Headline.co.id (Sleman) — Aula Kalurahan Caturharjo mendadak berubah menjadi lautan warna dan tawa anak-anak, Minggu (20/7/2025). Agenda tahunan MONCER#4 (Moco lan Cerito) kembali hadir, menyulut semangat literasi, kreativitas, dan pendidikan karakter sejak usia dini. Tahun ini, kegiatan mengusung tema menyentuh: “Warna Ceria, Hati Gembira, Bebas Bullying.”
Sebanyak 180 anak dari jenjang PAUD, TK, hingga SD kelas 1–3 mengikuti lomba mewarnai dan beragam aktivitas edukatif lain. Di tangan-tangan kecil itulah warna menjadi bahasa, kertas jadi panggung imajinasi. Di tengah keceriaan itu pula, semangat anti-bullying disemai lewat pendekatan yang menyenangkan.
Ketua Panitia, Miftakul Ikhsan, menegaskan bahwa MONCER bukan sekadar hiburan. “Kami ingin anak-anak tak hanya bersenang-senang, tapi juga belajar menghargai sesama, menumbuhkan rasa ingin tahu, dan mencintai literasi,” ujarnya.
Kolaborasi Literasi dan Edukasi Sosial
Yang membuat MONCER tahun ini kian istimewa adalah kehadiran PORDAM (Pelopor Perdamaian) dari Dinas Sosial Kabupaten Sleman. Lurah Caturharjo, Agus Sutanto, menyebut kolaborasi ini sebagai langkah penting membumikan nilai perdamaian di usia dini. “Anak-anak harus merasa aman, diterima, dan dihargai. Ini awal dari membangun masyarakat yang toleran,” katanya.
Ketua TP PKK Kabupaten Sleman, Parmilah Harda Kiswoyo, yang hadir membuka acara, turut memberikan apresiasi. “Gerakan seperti ini sangat berarti. Anak-anak tidak hanya dilatih berkreasi, tetapi juga diajak berpikir kritis dan berempati. Ini investasi karakter masa depan,” tutur istri Bupati Sleman tersebut.
Sementara itu, Ketua PORDAM Sleman, Suwanto, mengungkapkan pendekatan kreatif yang digunakan dalam sosialisasi anti-bullying. “Kami sampaikan pesan penting lewat permainan, dongeng, dan lagu-lagu ceria.
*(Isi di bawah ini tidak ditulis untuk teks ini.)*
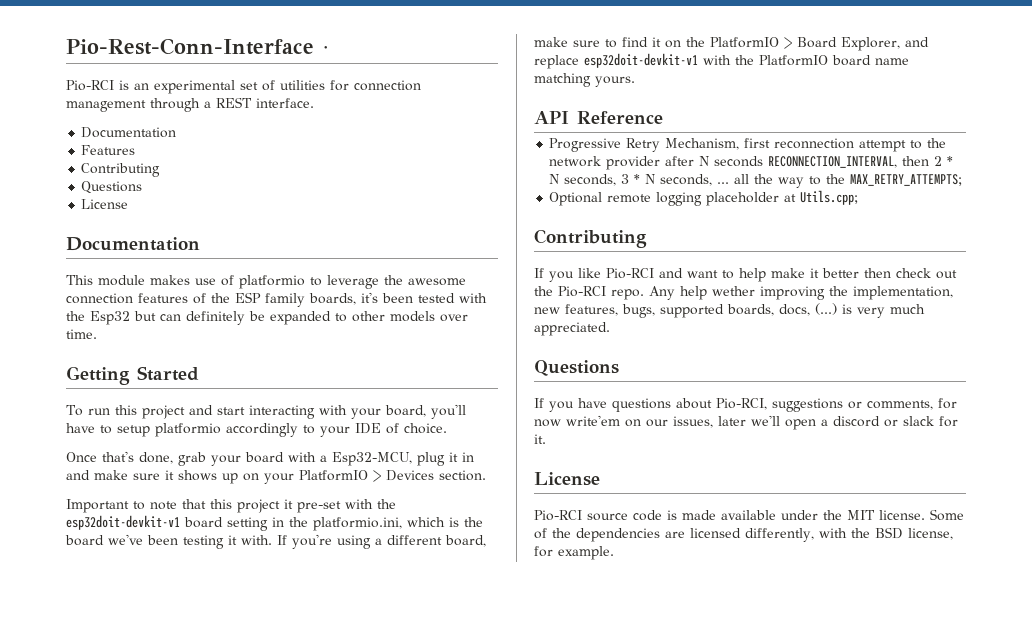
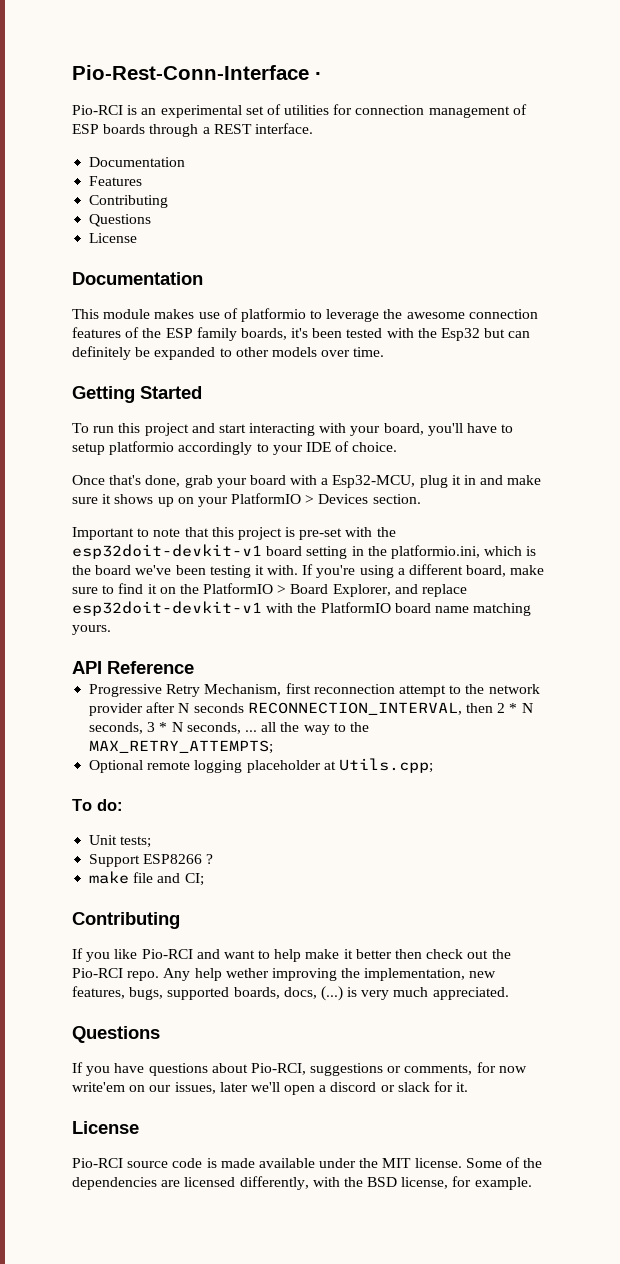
(146, 106) none -> [512,104,527,115] [72,124,146,134] of ESP boards
[284,499,293,509] it -> [285,527,296,537] is
(859, 197) none -> [72,799,123,811] [89,835,152,848] [89,854,214,867] [89,871,204,886] // To do: // Unit tests; // Support ESP8266 ? // make file and CI;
Anak-anak lebih mudah memahami jika penyampaiannya sesuai dunia mereka,” ungkapnya.
Mbah Gun, Inspirator dari Desa
Di balik suksesnya MONCER, berdiri sosok Rakhmadi Gunawan, yang akrab disapa Mbah Gun. Ia adalah penggagas MONCER, pengelola Perpustakaan Caturharjo, sekaligus pegiat taman bacaan yang bergerak secara swadaya. Sosok ini telah lama menjadi inspirasi literasi desa.
“MONCER lahir dari harapan agar anak-anak punya ruang bertumbuh secara sehat, kreatif, dan penuh makna. Di sini mereka tak hanya membaca, tapi juga menulis, menggambar, dan berimajinasi,” ujar Mbah Gun.
Baginya, perpustakaan bukan sekadar tempat menyimpan buku, melainkan pusat kegiatan warga. “Kami ingin menunjukkan bahwa membaca itu menyenangkan, dan perpustakaan bisa menjadi tempat hidup yang membahagiakan,” imbuhnya.
Tak Sekadar Trofi, Tapi Jejak Kenangan
Kegiatan ditutup dengan pembagian trofi bagi para pemenang lomba. Namun nilai yang dibawa pulang lebih dari sekadar hadiah—ada pelajaran hidup, kenangan indah, dan semangat berkarya yang membekas.
MONCER#4 menjadi bukti nyata bahwa gerakan literasi tak harus muluk. Cukup dimulai dari desa, dengan cinta, konsistensi, dan kolaborasi. Harapannya, MONCER akan terus tumbuh, menyebarkan inspirasi ke berbagai penjuru negeri, menyalakan cahaya di hati anak-anak Indonesia—warna-warni yang tak mudah padam.